„Ranny ptaszek” śmieszy bez wymuszania rechotu


„Dla statecznych par – może ku przestrodze. Dla młodych małżeństw – może ku nauce. Dla widza wyrobionego – aktorstwo bez chałtury. Dla nowicjusza w teatrze – trzymająca w napięciu akcja” – takie rekomendacje znajdziemy w opisie spektaklu „Ranny ptaszek” w reżyserii Dariusza Taraszkiewicza. Zobaczymy go 13 kwietnia o godz. 19 w Centrum Kultury Przeźmierowo.

– On i ona we własnej sypialni… Ale spokojnie, obejdzie się bez ekscesów, przecież to stare dobre małżeństwo. Rutyna, czasem znudzenie i zrzędzenie, dużo zaufania i szacunku, a do tego sporo wykrętów i szukania dziury w całym. Tempo akcji staje się zawrotne, gdy do sypialni tych dwojga wpada przez balkon cuchnący bezdomny – czytamy w opisie spektaklu.

Ta czarna komedia oparta jest na tekście kanadyjskiej dramatopisarki Coleen Murphy.

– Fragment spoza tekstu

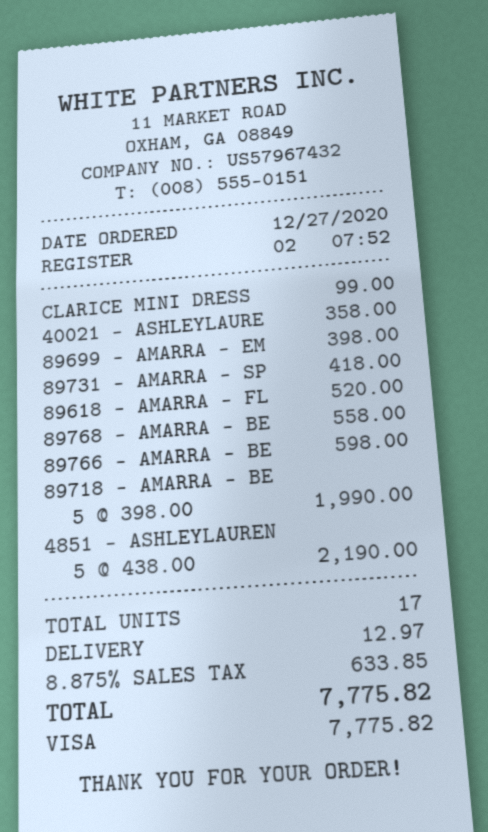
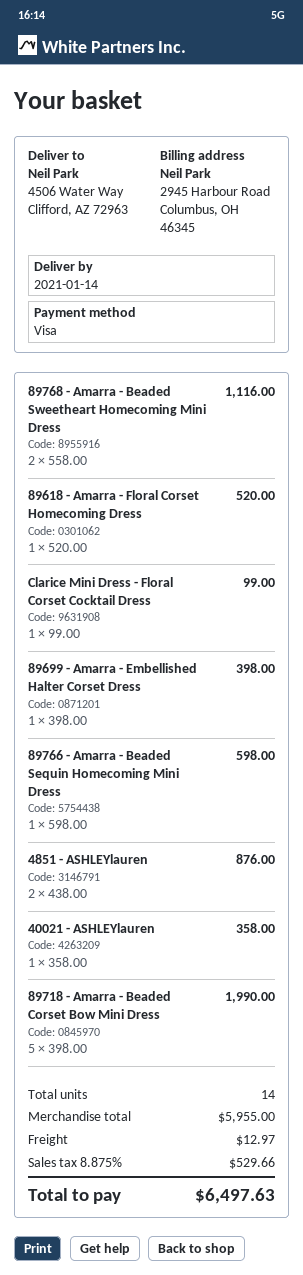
89731 - AMARRA - SP: 1 x 418.00 = 418.00 -> none
89768 - AMARRA - BE: 1 x 558.00 = 558.00 -> 2 x 558.00 = 1116.00
4851 - ASHLEYLAUREN: 5 x 438.00 = 2190.00 -> 2 x 438.00 = 876.00
total quantity: 17 -> 14
tax: 8.875% = 633.85 -> 8.875% = 529.66
total: 7775.82 -> 6497.63

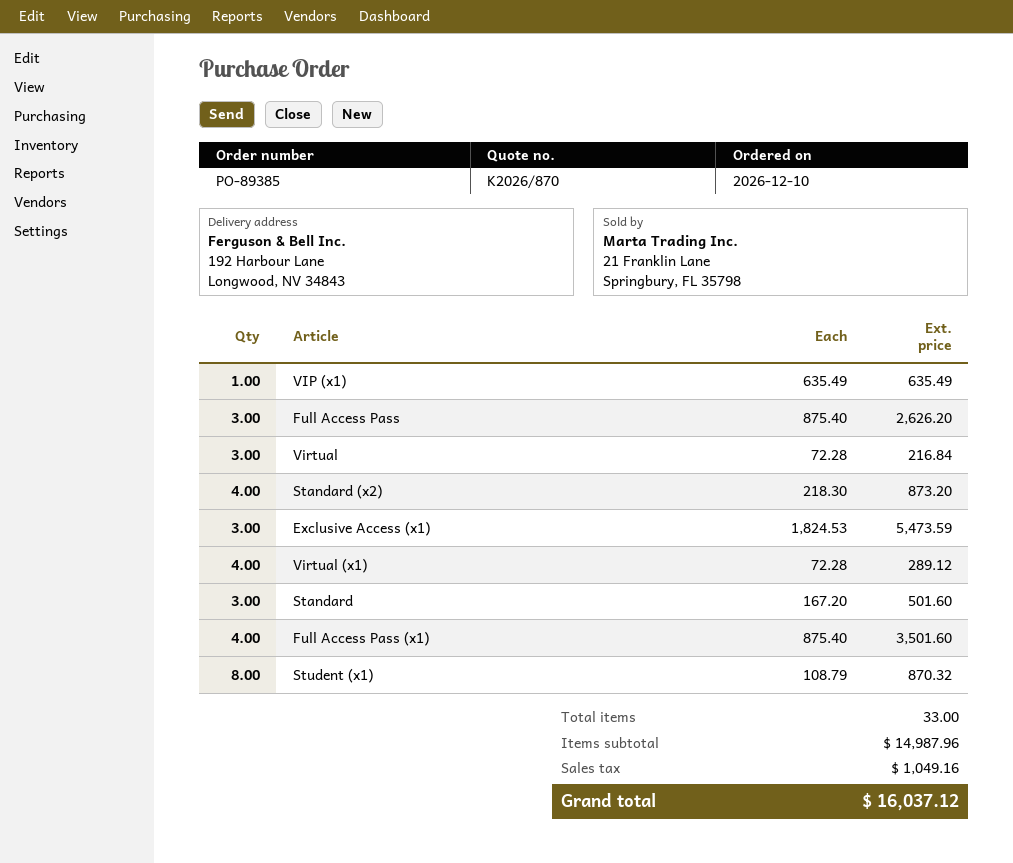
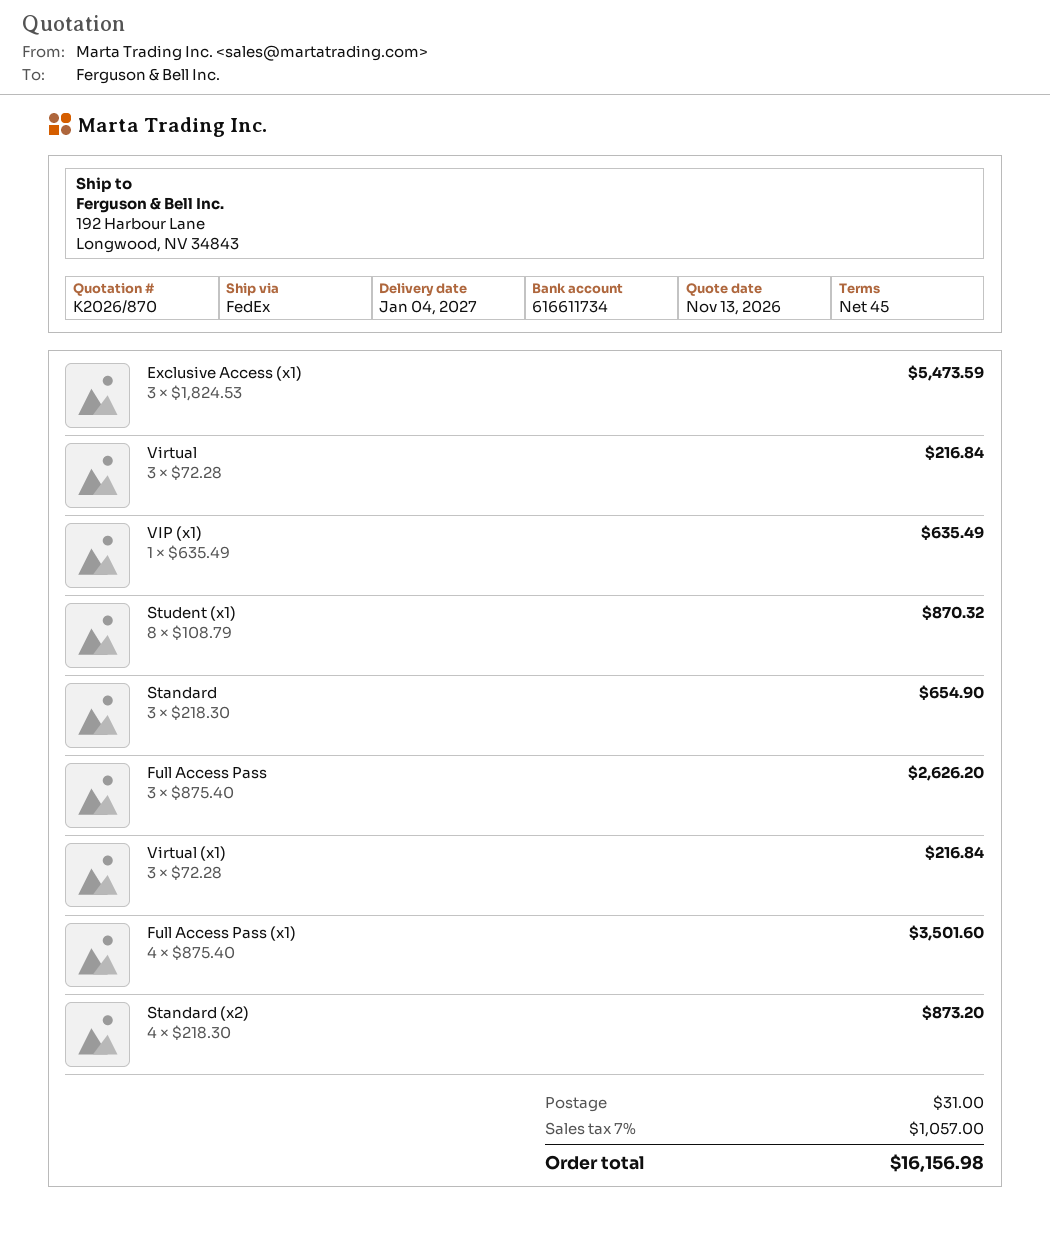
Virtual (x1): 4 x 72.28 = 289.12 -> 3 x 72.28 = 216.84
Standard: 3 x 167.20 = 501.60 -> 3 x 218.30 = 654.90
shipping: none -> 31.00
tax: 1049.16 -> 1057.00
total: 16037.12 -> 16156.98

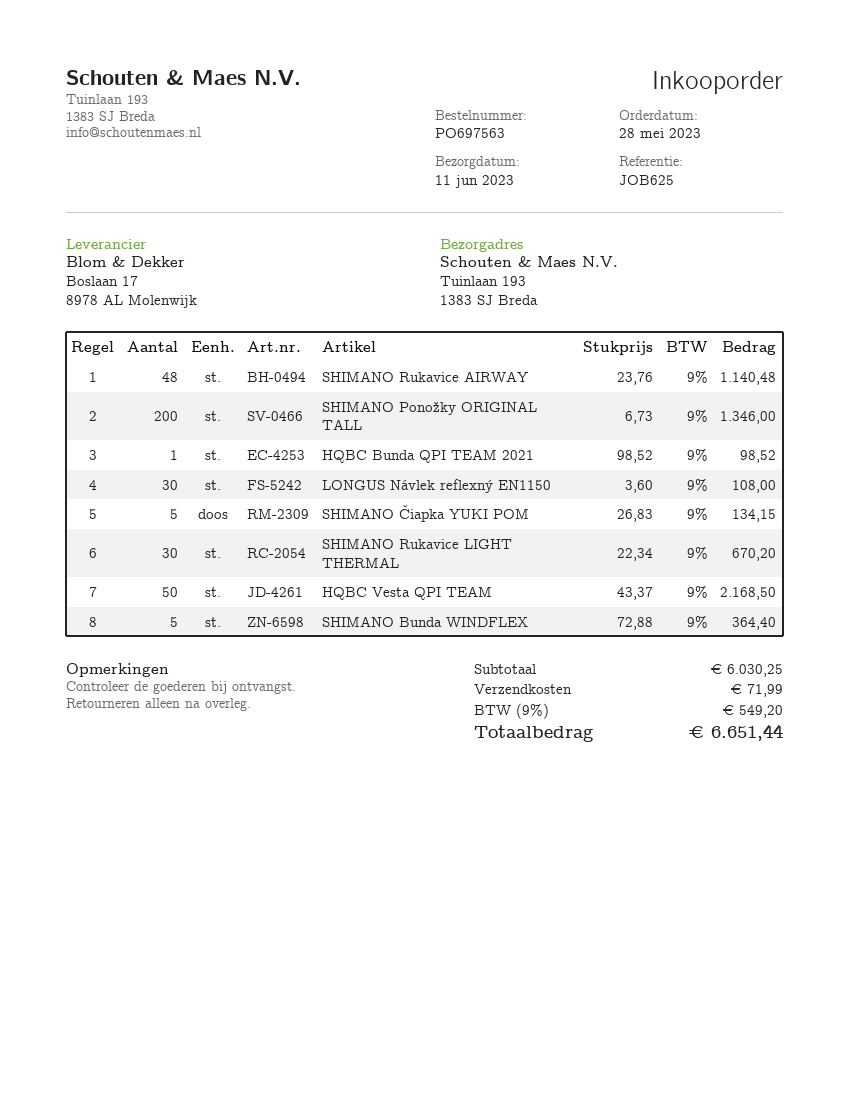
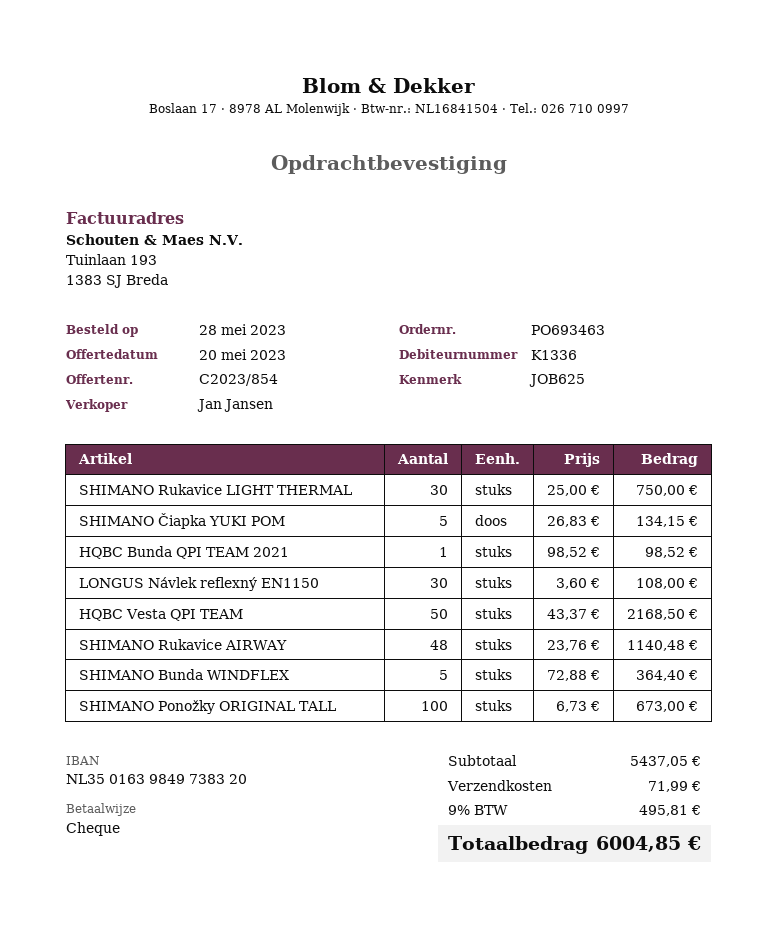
order number: PO697563 -> PO693463
SHIMANO Ponožky ORIGINAL TALL: 200 x 6.73 = 1346.00 -> 100 x 6.73 = 673.00
SHIMANO Rukavice LIGHT THERMAL: 30 x 22.34 = 670.20 -> 30 x 25.00 = 750.00
subtotal: 6030.25 -> 5437.05
tax: 9% = 549.20 -> 9% = 495.81
total: 6651.44 -> 6004.85

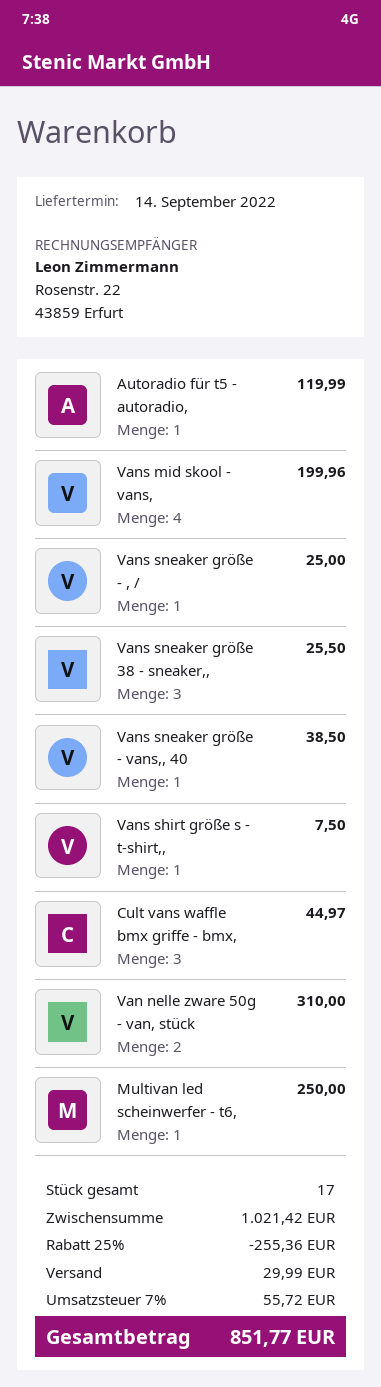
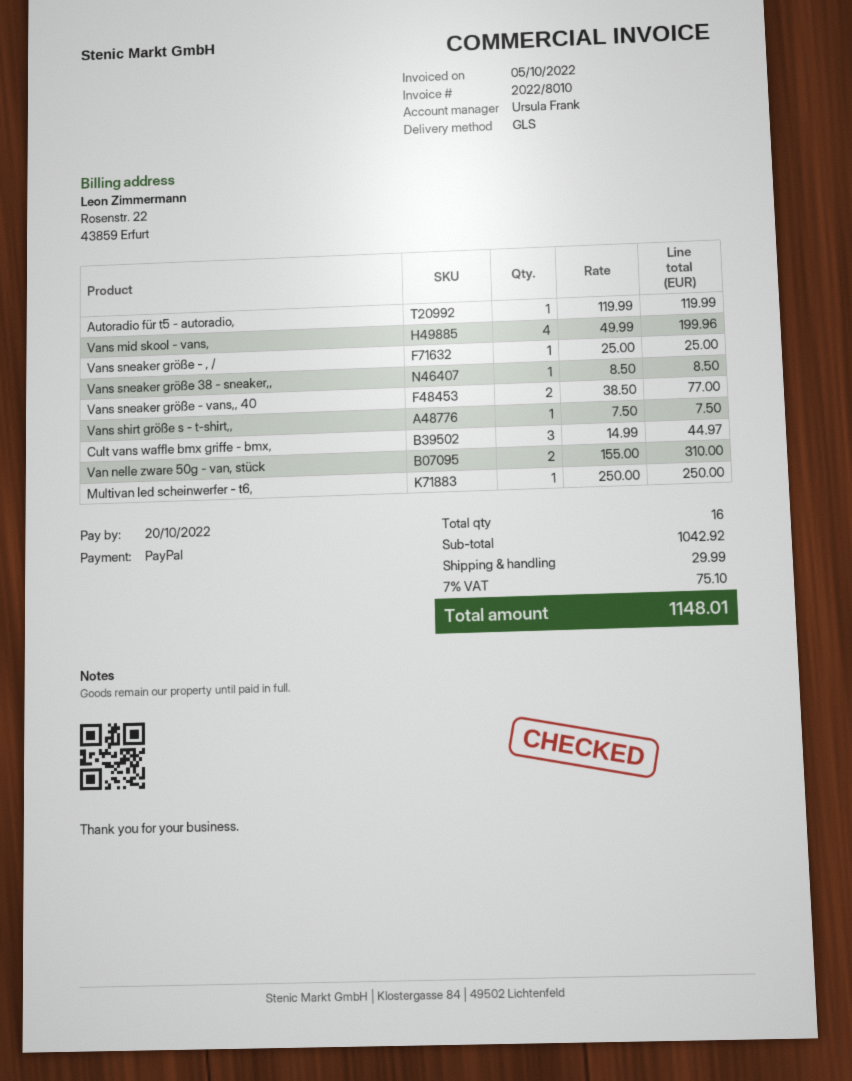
Vans sneaker größe 38 - sneaker,,: 3 for 25.50 -> 1 for 8.50
Vans sneaker größe - vans,, 40: 1 for 38.50 -> 2 for 77.00
total quantity: 17 -> 16
subtotal: 1021.42 -> 1042.92
discount: 25% = 255.36 -> none
tax: 7% = 55.72 -> 7% = 75.10
total: 851.77 -> 1148.01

Jej światowa prapremiera odbyła się w Londynie w 2011 roku, do Polski „Ranny ptaszek” doleciał w ubiegłym roku. Spektakl ten to mocna dawka humoru i ważne międzyludzkie sprawy, czyli prawdziwa komedia małżeńska. W dwóch aktach spotkamy wiele emocji – od śmiechu po wzruszenie.

W obsadzie zobaczymy m. in. Barbarę Bursztynowicz, Leona Charewicza, Wojciecha Wysockiego i Tomasza Ciachorowskiego. Aktorów tych publiczność kojarzyć może nie tylko z desek teatralnych i ról filmowych, ale także obecności w popularnych serialach – „Klan”, „Ranczo”, „Barwy szczęścia”, „M jak miłość” czy „Na dobre i na złe”.